The fixtures come with an acrylic cover and you don't have to use a Versa-Top at all. I like open top tanks. All my tanks are open top.



harbisgirl said:


> If you say 1.4 wpg of T5 is good enough, then I trust you. So I think I'll get the Coralife strip light from Big Als that you recommended.


I'd try 2x14w T5 Freshwater Colormax/6700K fixture first. You can easily add another one down the road if you want to grow plants requiring higher lighting.

The 1x14w 10,000K T5 fixture is found in the saltwater section and the 1x14w T5 Colormax fixture is found in the freshwater section.
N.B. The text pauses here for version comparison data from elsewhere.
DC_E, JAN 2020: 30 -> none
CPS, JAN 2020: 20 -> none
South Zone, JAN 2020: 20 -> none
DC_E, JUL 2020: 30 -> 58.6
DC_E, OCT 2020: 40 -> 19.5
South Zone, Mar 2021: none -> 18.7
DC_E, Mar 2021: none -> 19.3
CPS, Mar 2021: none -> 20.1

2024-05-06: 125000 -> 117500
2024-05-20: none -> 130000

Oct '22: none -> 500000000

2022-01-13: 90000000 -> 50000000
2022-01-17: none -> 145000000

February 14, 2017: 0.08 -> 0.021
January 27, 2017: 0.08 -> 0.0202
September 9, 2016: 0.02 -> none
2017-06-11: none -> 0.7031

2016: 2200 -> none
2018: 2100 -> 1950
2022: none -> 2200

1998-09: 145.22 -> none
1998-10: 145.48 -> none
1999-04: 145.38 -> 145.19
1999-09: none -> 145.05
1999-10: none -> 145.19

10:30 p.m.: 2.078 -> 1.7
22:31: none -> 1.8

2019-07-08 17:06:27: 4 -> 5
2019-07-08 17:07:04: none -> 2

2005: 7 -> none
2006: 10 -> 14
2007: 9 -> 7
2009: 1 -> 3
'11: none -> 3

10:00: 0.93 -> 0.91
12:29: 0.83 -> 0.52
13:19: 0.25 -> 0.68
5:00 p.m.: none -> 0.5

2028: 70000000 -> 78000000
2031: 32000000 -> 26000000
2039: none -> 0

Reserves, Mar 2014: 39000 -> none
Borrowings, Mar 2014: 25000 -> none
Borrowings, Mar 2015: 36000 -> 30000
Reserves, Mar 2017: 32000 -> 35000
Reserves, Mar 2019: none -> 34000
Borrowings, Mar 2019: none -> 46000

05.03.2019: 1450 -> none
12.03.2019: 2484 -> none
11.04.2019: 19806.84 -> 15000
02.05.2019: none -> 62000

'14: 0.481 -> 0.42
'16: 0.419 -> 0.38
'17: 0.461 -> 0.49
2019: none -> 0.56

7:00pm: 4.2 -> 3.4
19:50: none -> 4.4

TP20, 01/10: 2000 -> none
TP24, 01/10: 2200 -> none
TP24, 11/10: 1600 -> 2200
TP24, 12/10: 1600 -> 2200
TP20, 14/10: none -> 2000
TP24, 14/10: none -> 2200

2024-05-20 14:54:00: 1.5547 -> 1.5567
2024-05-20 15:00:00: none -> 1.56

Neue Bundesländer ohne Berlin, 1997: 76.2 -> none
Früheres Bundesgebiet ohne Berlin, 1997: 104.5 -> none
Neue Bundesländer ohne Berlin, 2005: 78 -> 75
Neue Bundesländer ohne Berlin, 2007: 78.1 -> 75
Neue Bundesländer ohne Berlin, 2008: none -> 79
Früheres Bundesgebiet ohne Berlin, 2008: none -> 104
From what I've read, the Colormax bulb doesn't grow plants quite as well as the 6700K bulb and the 10,000K bulb. That's why I recommended what I did.

I hope this helps you.


----------



## harbisgirl (May 5, 2006)

I think its the website, I can't get in either. I will look into it when the site comes back up. 

Thanks again LeftC, I really appreciate your patience and explanations!


----------



## Left C (Jun 14, 2005)

You're welcome.

I'm glad that you told me that you couldn't get the site either. I really didn't want to mess with my computer settings.


----------



## harbisgirl (May 5, 2006)

Hm. I went to order the fixture and...my tank is 20" wide, not 24". I can't find any 20" fixtures on foster smith or big als. The only one petsmart had was the one I have with 1 bulb, and then a figture for 2 of the compact bulbs. Now what? =(


----------



## epicfish (Sep 11, 2006)

OK.

You're gonna have to change your game plan. T5 bulbs only come in ~24, ~36, and ~48" sizes.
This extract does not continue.